- _About this exercise_:
Would you please transcribe, exactly as written, the lines of the entries below starting at the one that holds "(266, 72) none" and ending at the one that holds "[71,75,161,88] Use exposures", both included?

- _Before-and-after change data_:
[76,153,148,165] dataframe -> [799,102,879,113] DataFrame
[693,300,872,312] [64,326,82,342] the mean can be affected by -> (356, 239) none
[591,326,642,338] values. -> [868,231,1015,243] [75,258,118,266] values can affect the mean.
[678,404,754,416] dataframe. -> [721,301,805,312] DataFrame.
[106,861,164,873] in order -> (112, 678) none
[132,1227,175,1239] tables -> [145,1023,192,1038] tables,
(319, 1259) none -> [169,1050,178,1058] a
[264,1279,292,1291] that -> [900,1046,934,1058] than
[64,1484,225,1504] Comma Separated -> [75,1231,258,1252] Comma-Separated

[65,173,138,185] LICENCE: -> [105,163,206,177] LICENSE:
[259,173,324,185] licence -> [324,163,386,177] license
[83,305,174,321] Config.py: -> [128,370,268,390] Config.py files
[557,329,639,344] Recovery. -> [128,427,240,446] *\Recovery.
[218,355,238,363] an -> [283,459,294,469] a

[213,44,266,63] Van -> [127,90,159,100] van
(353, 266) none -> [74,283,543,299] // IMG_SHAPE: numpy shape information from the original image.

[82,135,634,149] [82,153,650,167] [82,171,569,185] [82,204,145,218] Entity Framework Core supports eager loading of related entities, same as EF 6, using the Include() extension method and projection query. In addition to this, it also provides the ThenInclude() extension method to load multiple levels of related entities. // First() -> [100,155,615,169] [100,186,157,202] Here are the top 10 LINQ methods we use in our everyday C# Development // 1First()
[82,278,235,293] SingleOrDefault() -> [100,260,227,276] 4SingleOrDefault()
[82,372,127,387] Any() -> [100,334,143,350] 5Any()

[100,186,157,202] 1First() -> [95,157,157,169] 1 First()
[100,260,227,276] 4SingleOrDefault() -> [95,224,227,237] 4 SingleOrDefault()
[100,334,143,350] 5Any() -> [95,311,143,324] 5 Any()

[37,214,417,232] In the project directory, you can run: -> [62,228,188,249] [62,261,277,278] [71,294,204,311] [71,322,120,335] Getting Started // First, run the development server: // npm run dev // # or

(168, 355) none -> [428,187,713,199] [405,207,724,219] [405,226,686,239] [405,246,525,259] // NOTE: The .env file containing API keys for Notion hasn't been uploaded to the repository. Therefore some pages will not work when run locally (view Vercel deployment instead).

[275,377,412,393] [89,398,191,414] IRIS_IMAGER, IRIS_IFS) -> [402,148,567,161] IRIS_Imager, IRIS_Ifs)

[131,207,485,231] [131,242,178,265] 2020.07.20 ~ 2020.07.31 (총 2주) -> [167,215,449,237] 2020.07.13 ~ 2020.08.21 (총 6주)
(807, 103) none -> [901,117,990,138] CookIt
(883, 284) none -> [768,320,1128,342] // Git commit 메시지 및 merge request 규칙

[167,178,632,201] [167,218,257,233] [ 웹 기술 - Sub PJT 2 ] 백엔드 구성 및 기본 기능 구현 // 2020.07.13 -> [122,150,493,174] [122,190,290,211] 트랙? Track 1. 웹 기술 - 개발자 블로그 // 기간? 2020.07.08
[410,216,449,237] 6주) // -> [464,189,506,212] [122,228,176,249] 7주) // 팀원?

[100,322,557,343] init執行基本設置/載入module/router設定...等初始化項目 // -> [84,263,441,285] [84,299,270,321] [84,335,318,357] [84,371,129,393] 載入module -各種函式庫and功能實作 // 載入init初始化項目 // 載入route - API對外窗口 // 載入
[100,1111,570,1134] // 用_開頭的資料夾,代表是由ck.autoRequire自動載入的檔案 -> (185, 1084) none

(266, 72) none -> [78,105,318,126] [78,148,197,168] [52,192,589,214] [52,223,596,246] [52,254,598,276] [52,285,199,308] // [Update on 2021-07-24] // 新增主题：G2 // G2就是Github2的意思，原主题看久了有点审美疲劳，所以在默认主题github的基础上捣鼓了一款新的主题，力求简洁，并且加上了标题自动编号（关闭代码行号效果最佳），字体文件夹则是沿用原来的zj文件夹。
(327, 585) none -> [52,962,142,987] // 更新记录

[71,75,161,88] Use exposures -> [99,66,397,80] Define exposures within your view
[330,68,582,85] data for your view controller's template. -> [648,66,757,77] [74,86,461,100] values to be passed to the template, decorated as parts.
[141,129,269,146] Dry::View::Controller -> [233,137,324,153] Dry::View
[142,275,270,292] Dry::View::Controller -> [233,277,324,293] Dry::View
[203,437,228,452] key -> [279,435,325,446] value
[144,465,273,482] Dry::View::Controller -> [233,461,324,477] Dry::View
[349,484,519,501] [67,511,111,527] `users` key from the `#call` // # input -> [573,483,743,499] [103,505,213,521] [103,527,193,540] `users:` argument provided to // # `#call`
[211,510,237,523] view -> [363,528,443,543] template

- _Solution to the exercise_:
(266, 72) none -> [78,105,318,126] [78,148,197,168] [52,192,589,214] [52,223,596,246] [52,254,598,276] [52,285,199,308] // [Update on 2021-07-24] // 新增主题：G2 // G2就是Github2的意思，原主题看久了有点审美疲劳，所以在默认主题github的基础上捣鼓了一款新的主题，力求简洁，并且加上了标题自动编号（关闭代码行号效果最佳），字体文件夹则是沿用原来的zj文件夹。
(327, 585) none -> [52,962,142,987] // 更新记录

[71,75,161,88] Use exposures -> [99,66,397,80] Define exposures within your view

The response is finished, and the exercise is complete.